Wong's digital works have also been shown at the Art Dubai (2022), SEA Focus, Singapore (2022), and Paris Photo (2025). She also collaborated with Marie Claire Arabia in 2023 and created 3D art models of Arab women which were exhibited in Paris.

===Artificial intelligence and installation work===
In 2024, Wong debuted Meet Eva Here, an interactive installation built around a conversational AI companion named "Eva." It premiered in the ArtScience Museum Singapore, then was later shown in ART SG 2025 and Taipei Dangdai 2025. There was also a performance lecture about it at Art Central 2025 (HK). Later, Wong's solo exhibition EVA was exhibited at The Columns Gallery, Singapore. The same year her work was shown at Taipei Dangdai and Art Central in Hong Kong, and The Bubble We Call Home, a six-minute looping video on the tensions of growing up in Singapore, was included in Artist's Proof: Singapore at 60 at ARTSPACE@HeluTrans from 13 July to 17 August 2025. Also, in 2025, she worked with Shu Uemura to create the first phygital collection.

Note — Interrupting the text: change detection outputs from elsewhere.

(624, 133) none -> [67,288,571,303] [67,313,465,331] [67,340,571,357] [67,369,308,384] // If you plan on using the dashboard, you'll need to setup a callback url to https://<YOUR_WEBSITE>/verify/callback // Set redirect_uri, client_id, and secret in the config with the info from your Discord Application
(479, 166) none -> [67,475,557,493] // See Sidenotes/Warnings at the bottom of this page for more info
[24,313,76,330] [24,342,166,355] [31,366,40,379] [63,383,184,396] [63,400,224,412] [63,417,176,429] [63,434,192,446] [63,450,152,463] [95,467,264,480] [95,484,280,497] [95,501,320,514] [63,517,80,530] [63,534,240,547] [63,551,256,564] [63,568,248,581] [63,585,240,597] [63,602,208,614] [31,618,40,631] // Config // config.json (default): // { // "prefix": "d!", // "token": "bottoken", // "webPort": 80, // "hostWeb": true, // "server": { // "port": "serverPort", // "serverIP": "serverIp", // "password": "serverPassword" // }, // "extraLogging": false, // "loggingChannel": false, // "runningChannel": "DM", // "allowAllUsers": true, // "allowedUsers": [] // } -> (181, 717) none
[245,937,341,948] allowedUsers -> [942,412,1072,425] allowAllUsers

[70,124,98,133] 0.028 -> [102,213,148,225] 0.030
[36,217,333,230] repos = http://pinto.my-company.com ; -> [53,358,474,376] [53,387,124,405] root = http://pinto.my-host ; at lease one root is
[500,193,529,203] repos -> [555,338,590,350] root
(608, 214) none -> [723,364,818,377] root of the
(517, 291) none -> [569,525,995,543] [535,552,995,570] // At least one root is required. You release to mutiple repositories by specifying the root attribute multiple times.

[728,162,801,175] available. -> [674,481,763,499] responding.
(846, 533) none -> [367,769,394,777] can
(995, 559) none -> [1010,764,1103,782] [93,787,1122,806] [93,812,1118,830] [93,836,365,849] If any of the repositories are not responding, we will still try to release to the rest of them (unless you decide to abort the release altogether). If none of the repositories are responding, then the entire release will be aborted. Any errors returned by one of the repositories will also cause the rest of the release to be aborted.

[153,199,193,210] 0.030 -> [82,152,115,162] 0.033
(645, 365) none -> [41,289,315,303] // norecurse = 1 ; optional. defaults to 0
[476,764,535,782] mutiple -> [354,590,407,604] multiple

In November 2025, Wong presented After Ophelia at Artverse Gallery in Paris, a two-part installation reinterpreting Ophelia from Shakespeare's Hamlet. Ophelia, Retold uses an AI-generated voice to read a collage of four centuries of commentary on the character, drawing on Shakespearean text, feminist criticism and Reddit posts. Ophelia, Reassembled is a single-channel video that distorts and reconstructs her likeness using 3D and AI tools, while deliberately retaining visible digital artefacts.